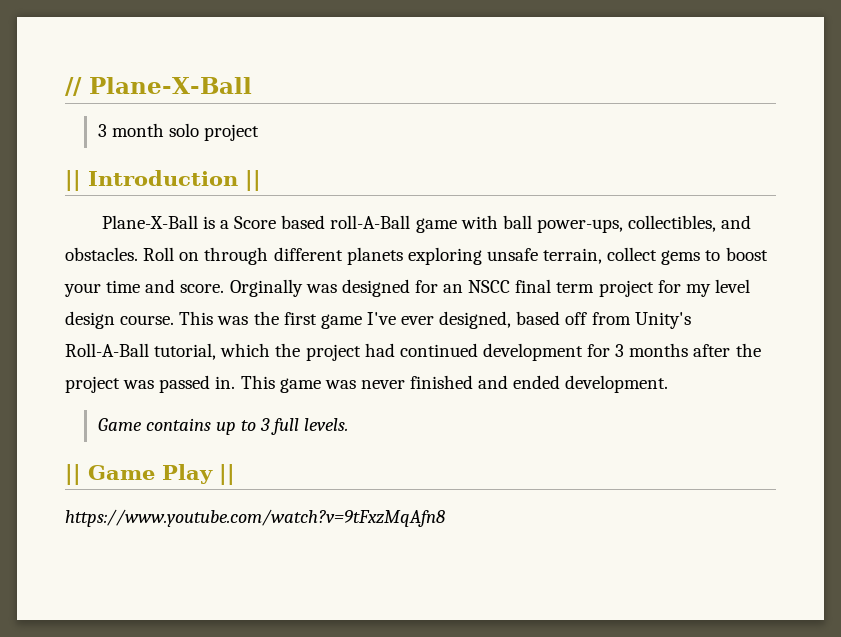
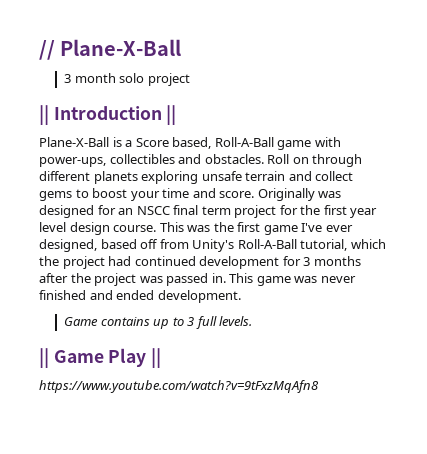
- Plane-X-Ball is a Score based roll-A-Ball game with ball power-ups, collectibles, and obstacles.
+ Plane-X-Ball is a Score based, Roll-A-Ball game with power-ups, collectibles and obstacles.
- Roll on through different planets exploring unsafe terrain, collect gems to boost your time and score.
+ Roll on through different planets exploring unsafe terrain and collect gems to boost your time and score.
- Orginally was designed for an NSCC final term project for my level design course.
+ Originally was designed for an NSCC final term project for the first year level design course.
-- -- --
- Task:
Output all entries unchanged; skip the pictures.

- The answer:
- Plane-X-Ball is a Score based roll-A-Ball game with ball power-ups, collectibles, and obstacles.
+ Plane-X-Ball is a Score based, Roll-A-Ball game with power-ups, collectibles and obstacles.
- Roll on through different planets exploring unsafe terrain, collect gems to boost your time and score.
+ Roll on through different planets exploring unsafe terrain and collect gems to boost your time and score.
- Orginally was designed for an NSCC final term project for my level design course.
+ Originally was designed for an NSCC final term project for the first year level design course.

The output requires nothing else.